I’ve long assumed that if you followed the news, the stories behind the headlines would become plain. By reading your newspaper over time, you’d develop a high-level understanding of the issues. You’d have an idea of the characters involved, the dilemmas at hand, the consensus facts, etc. You’ll be armed with the information you need to make decisions on how to advance your society.
But as I immerse myself in this coverage, I’m starting to suspect it’s not so. I’m taking the most linear approach possible to following the news: reading years of relevant stories strung end-to-end in order. I should be the Platonic ideal of the well-informed citizen. Yet many vital questions remain unanswered.
Those assumptions 'were' wrong.
The information presented by news organizations isn't supposed to show you how to 'advance society.' Society does that on its own. Yes, some journalism is explicit, but that's not its only raison d'etre.
To learn the stories behind the coverage, you must often get involved yourself. You draw your own conclusions. There's a saying every reporter learns when they get into the business - it's "Show me, don't tell me." You show people an issue and let society do the work. Otherwise, you're dictating to them by proxy.

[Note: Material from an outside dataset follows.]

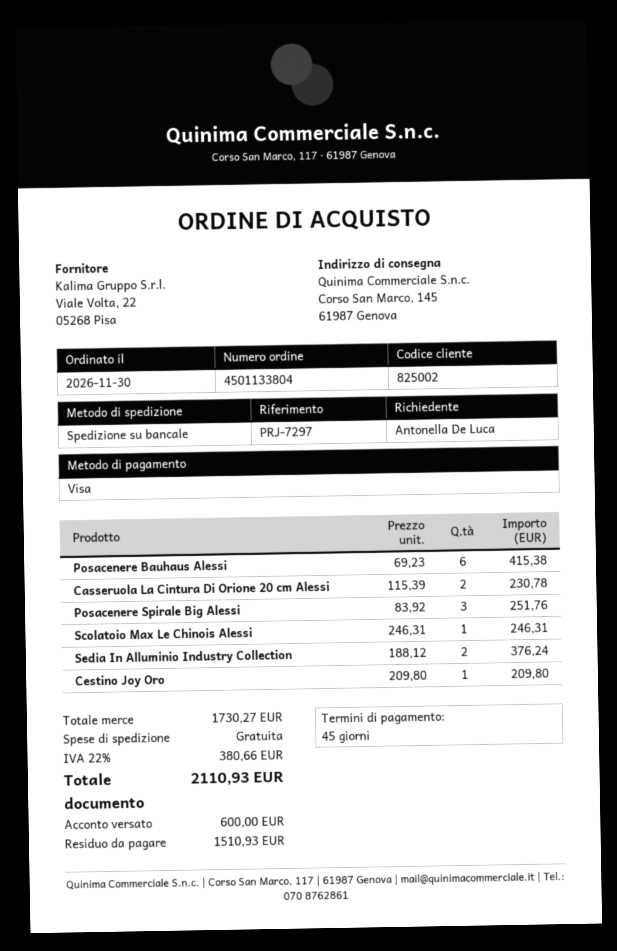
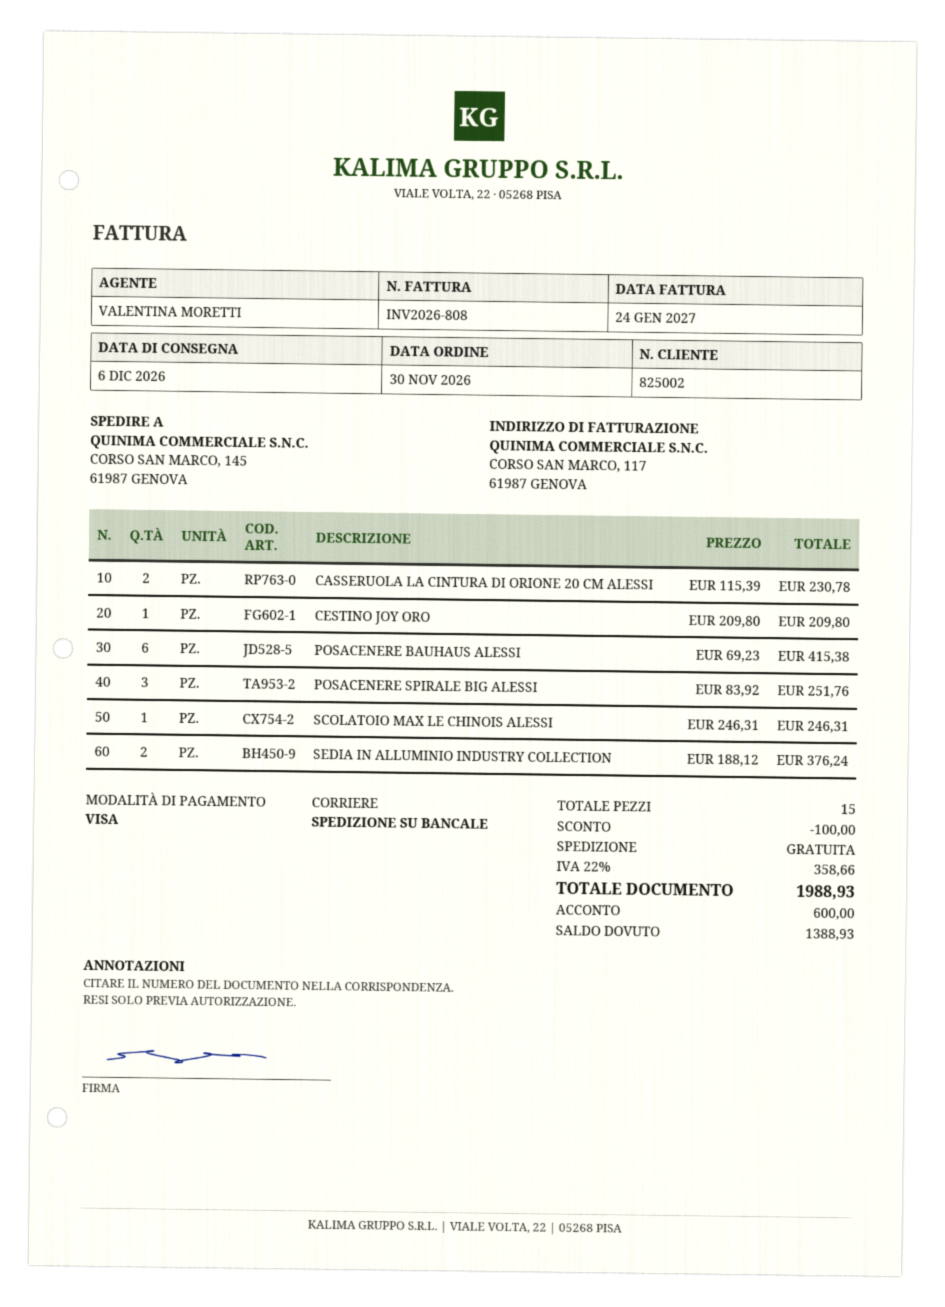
discount: none -> 100.00
tax: 22% = 380.66 -> 22% = 358.66
total: 2110.93 -> 1988.93
balance: 1510.93 -> 1388.93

Even if you read widely and deeply, you are still dependent on what someone else has chosen to write about. It's their choice, frame or meme and, whether due to lack of resources, lack of inclination and actively conspiring to keep the public confused and/or ignorant, the conventional media is on a downward spiral in terms of doing what we think it should be doing (investigating, analyzing and informing). Its raison-d'etre is selling advertising.
Our last real hope for engaged citizens to become informed is grassroots, user-supported, alternative media like this. Tapping into the many-hands-make-light-work 'wiki' approach is another.
We have the deeply flawed media and government that we do because we let it happen. We (collectively) didn't demand better; we're getting what we deserve.